Il Presidente della Repubblica Sergio Mattarella sarà a Pavia il 3 ottobre prossimo. Visiterà il Cnao, il centro nazionale di adroterapia oncologica: un’eccellenza italiana che cura i tumori con particelle subatomiche.
DUE ORE INTENSE Il Capo dello Stato arriverà alle 11 e resterà in città fino alle 13: due ore intense, tra istituzioni, scienziati e personale sanitario. La tappa pavese assume un grande valore simbolico e civile: non solo un gesto di vicinanza al mondo della ricerca italiana, ma anche un segnale forte di fiducia nella scienza e nella cura.
Con lui, oltre al presidente del Cnao, ci sarà una delegazione di studiosi e medici impegnati ogni giorno.
CENTRO D’ECCELLENZA Il Cnao è nato nel 2010 e da quindici anni è un centro di eccellenza, dove si combattono i tumori più resistenti con fasci di protoni e ioni: una tecnologia che colpisce le cellule malate e salva quelle sane. Indispensabile per tumori rari, radioresistenti e casi pediatrici, è un centro d’avangardia assoluto che coniuga ricerca, clinica e sperimentazione.
LA VISITA Mattarella visiterà i laboratori e i macchinari in funzione E Vedrà da vicino la nuova area che sorgerà entro il 2026: un ampliamento di 4mila metri quadri dedicati a ricerca e cura. Tra breve sarà infatti costruito un nuovo acceleratore di protoni con testata rotante, utile per una terapia sperimentale a neutroni.
LE VISITE PASSATE Non è la prima volta che Pavia accoglie il Presidente. Già nel 2017 Mattarella fu ospite del Collegio Ghislieri e nel 2021 tornò per i 660 anni dell’Università, parlando ai giovani. Tre visite che hanno rafforzato il legame con la città lombarda.
ATTENZIONE Segno di attenzione costante verso cultura, scienza e società, la visita del 3 ottobre sarà un’altra giornata speciale per Pavia: una festa civile, nel segno della ricerca e della responsabilità.
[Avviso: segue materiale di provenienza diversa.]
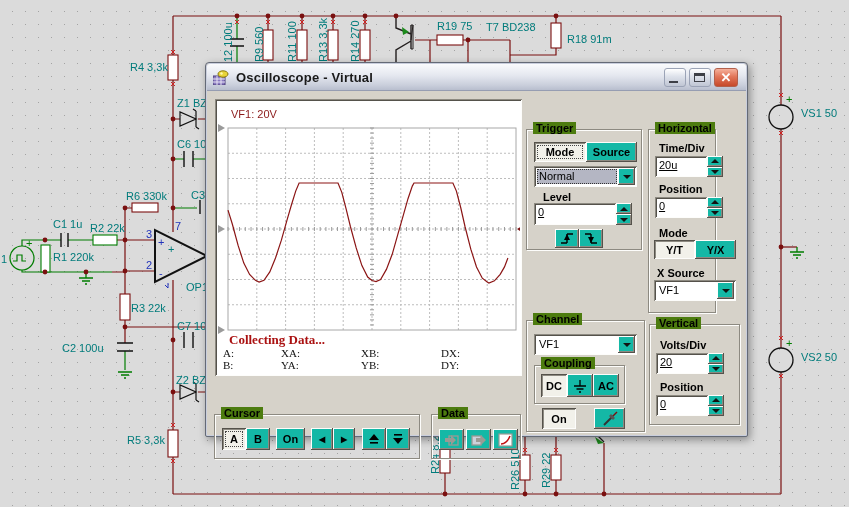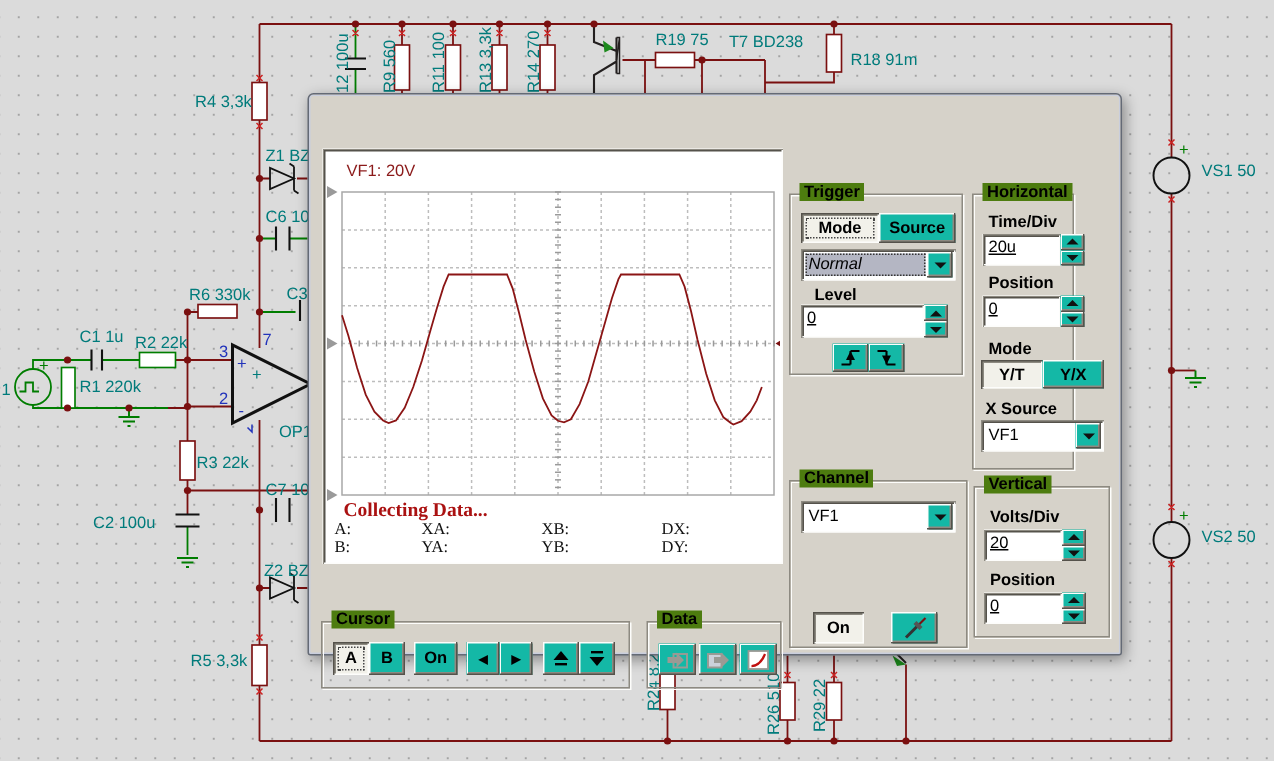--- a/index.html
+++ b/index.html
@@ -257,20 +257,38 @@
       <text x="296" y="62" fill="#007b7b" font-size="11px" transform="rotate(-90 296 62)">R11 100</text>
       <text x="327" y="62" fill="#007b7b" font-size="11px" transform="rotate(-90 327 62)">R13 3,3k</text>
       <text x="359" y="62" fill="#007b7b" font-size="11px" transform="rotate(-90 359 62)">R14 270</text>
       <text x="439" y="474" fill="#007b7b" font-size="11px" transform="rotate(-90 439 474)">R24 8,2</text>
       <text x="519" y="490" fill="#007b7b" font-size="11px" transform="rotate(-90 519 490)">R26 510</text>
       <text x="550" y="488" fill="#007b7b" font-size="11px" transform="rotate(-90 550 488)">R29 22</text>
     </g>
 </svg>
 
 <div class="window">
+  <div class="titlebar">
+    <svg class="title-icon" viewBox="0 0 17 15">
+      <rect x="0" y="6" width="12" height="9" fill="#8a7bc0" stroke="#4a3f7a"></rect>
+      <path d="M0 9 H12 M0 12 H12 M4 6 V15 M8 6 V15" stroke="#e8e4f4" stroke-width="1"></path>
+      <ellipse cx="10" cy="4" rx="5" ry="3.2" fill="#e8d438" stroke="#8a7a10"></ellipse>
+      <circle cx="8.5" cy="3.5" r="1.2" fill="#fff8b0"></circle>
+    </svg>
+    <span class="title-text">Oscilloscope - Virtual</span>
+    <div class="tb-buttons">
+      <div class="tb-btn">
+          <span class="glyph-min"></span>
+        </div>
+      <div class="tb-btn">
+          <span class="glyph-max"></span>
+        </div>
+      <div class="tb-btn close"><span>✕</span></div>
+    </div>
+  </div>
 
   <div class="client">
 
     <div class="display" style="left:6px; top:6px;">
       <svg id="scope-svg" width="305" height="275">
           <g stroke="#bdbdbd" stroke-dasharray="2 2" fill="none">
             <line x1="41.8" y1="29" x2="41.8" y2="231"></line>
             <line x1="70.6" y1="29" x2="70.6" y2="231"></line>
             <line x1="99.4" y1="29" x2="99.4" y2="231"></line>
             <line x1="128.2" y1="29" x2="128.2" y2="231"></line>
@@ -405,21 +423,21 @@
         <span style="left:66px">YA:</span>
         <span style="left:146px">YB:</span>
         <span style="left:226px">DY:</span>
       </div>
     </div>
 
     <div class="group" style="left:317px; top:36px; width:116px; height:121px;">
       <span class="legend">Trigger</span>
       <div class="btn pressed focusdots" style="left:7px; top:12px; width:52px; height:20px;">Mode</div>
       <div class="btn raised" style="left:59px; top:12px; width:51px; height:20px;">Source</div>
-      <div class="dropdown field" style="left:7px; top:36px; width:103px; height:21px;font-style:italic;">
+      <div class="dropdown field" style="left:7px; top:36px; width:103px; height:21px;">
         <div class="dd-text hl">Normal</div>
         <div class="dd-btn raised">
           <span class="arr-dn" style="position:absolute; inset:0;"></span>
         </div>
       </div>
       <div class="lbl" style="left:16px; top:61px;">Level</div>
       <div class="input field" style="left:7px; top:73px; width:82px; height:22px;">0</div>
       <div class="spin" style="left:89px; top:73px; height:22px;">
         <div class="raised arr-up"></div>
         <div class="raised arr-dn"></div>
@@ -466,20 +484,30 @@
 
 
     <div class="group" style="left:317px; top:227px; width:119px; height:112px;">
       <span class="legend">Channel</span>
       <div class="dropdown field" style="left:7px; top:13px; width:103px; height:21px;">
         <div class="dd-text">VF1</div>
         <div class="dd-btn raised">
           <span class="arr-dn" style="position:absolute; inset:0;"></span>
         </div>
       </div>
+      <div class="group" style="left:7px; top:44px; width:91px; height:39px;">
+        <span class="legend" style="top:-9px;">Coupling</span>
+        <div class="btn pressed" style="left:6px; top:8px; width:26px; height:23px;">DC</div>
+        <div class="btn raised" style="left:32px; top:8px; width:26px; height:23px;">
+          <svg width="16" height="16" viewBox="0 0 16 16">
+            <path d="M8 2 V8 M2 8 H14 M4.5 11 H11.5 M7 14 H9" stroke="#000" stroke-width="1.3" fill="none"></path>
+          </svg>
+        </div>
+        <div class="btn raised" style="left:58px; top:8px; width:26px; height:23px;">AC</div>
+      </div>
       <div class="btn pressed" style="left:15px; top:87px; width:34px; height:21px;">On</div>
       <div class="btn raised" style="left:67px; top:87px; width:31px; height:21px;">
         <svg width="18" height="16" viewBox="0 0 18 16">
           <path d="M3 14 L12 5" stroke="#333" stroke-width="2" fill="none"></path>
           <path d="M12 5 L16 1" stroke="#7a1010" stroke-width="1.4" fill="none"></path>
           <polygon points="10,3 14,7 12,9 8,5" fill="#555"></polygon>
         </svg>
       </div>
     </div>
Il Quirinale ha voluto che la visita avesse un forte valore pubblico, perché la scienza non è mai neutra ma è al servizio della comunità e la salute resta un bene da difendere con conoscenza e impegno.
I PREPARATIVI La città si sta preparando ad accogliere Mattarella con discrezione. Il cerimoniale è in fase di defibinione per gli ultimi dettagli sulla sicurezza. Non sono previsti altri eventi né discorsi pubblici ufficiali. Tutto ruoterà intorno al Cnao e al suo lavoro quotidiano.
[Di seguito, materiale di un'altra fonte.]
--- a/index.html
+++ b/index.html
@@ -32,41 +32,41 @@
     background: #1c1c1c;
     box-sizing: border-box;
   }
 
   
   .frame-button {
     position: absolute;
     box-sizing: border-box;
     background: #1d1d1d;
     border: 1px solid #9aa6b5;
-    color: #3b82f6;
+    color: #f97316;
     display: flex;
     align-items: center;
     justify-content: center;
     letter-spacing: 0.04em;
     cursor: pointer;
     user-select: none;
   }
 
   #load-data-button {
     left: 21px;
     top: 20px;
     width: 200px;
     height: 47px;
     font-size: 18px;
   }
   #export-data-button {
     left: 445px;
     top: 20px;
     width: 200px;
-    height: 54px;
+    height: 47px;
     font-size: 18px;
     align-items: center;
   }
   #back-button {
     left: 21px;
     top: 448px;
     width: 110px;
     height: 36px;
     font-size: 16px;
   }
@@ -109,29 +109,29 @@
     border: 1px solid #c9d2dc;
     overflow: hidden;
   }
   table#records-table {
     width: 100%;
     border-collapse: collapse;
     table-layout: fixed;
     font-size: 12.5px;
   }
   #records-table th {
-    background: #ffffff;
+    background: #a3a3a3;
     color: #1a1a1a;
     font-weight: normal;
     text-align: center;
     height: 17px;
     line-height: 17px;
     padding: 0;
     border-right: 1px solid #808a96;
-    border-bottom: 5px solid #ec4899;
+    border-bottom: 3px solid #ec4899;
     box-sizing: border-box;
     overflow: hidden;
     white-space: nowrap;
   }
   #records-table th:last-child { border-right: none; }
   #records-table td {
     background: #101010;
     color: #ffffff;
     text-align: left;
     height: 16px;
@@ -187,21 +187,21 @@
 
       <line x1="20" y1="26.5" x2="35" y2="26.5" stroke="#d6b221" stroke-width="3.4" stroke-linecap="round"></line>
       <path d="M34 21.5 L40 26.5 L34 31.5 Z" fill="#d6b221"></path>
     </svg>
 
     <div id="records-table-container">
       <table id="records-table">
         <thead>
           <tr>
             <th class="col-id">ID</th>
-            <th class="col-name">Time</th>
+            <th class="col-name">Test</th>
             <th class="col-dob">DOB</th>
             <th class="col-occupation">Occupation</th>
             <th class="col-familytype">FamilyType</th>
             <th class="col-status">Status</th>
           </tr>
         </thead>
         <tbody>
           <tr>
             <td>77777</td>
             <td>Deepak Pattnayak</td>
TRA PASSATO E FUTURO Pavia è terra di storia, battaglie e università antiche ma sa anche guardare al futuro, con la forza dei suoi centri ed il Cnao è un simbolo di questa capacità di innovare. E, a questo proposito, è significativo che il Presidente ne celebri i progressi: un gesto che vale più di mille discorsi.
IL PREMIO BURGIO Un legame speciale tra Mattarella e Pavia. A metà settembre, al Quirinale, alla presenza del Presidente della Repubblica, si è svolta la cerimonia di consegna del Premio Burgio nel corso della quale hanno preso la parola il rettore dell’Università degli studi di Pavia, Francesco Svelto, e il presidente della Fondazione Irccs del Policlinico San Matteo di Pavia, Alessandro Venturi. Il presidente Mattarella, in quell’occasione, ha poi voluto ringraziare tutti i presenti. «Se oggi, in Italia, in Europa, si sono raggiunti traguardi così significativi – aveva sottolineato in quell’occasione il presidente – si deve all’opera di tanti medici, ben rappresentati dalla figura di Roberto Burgio».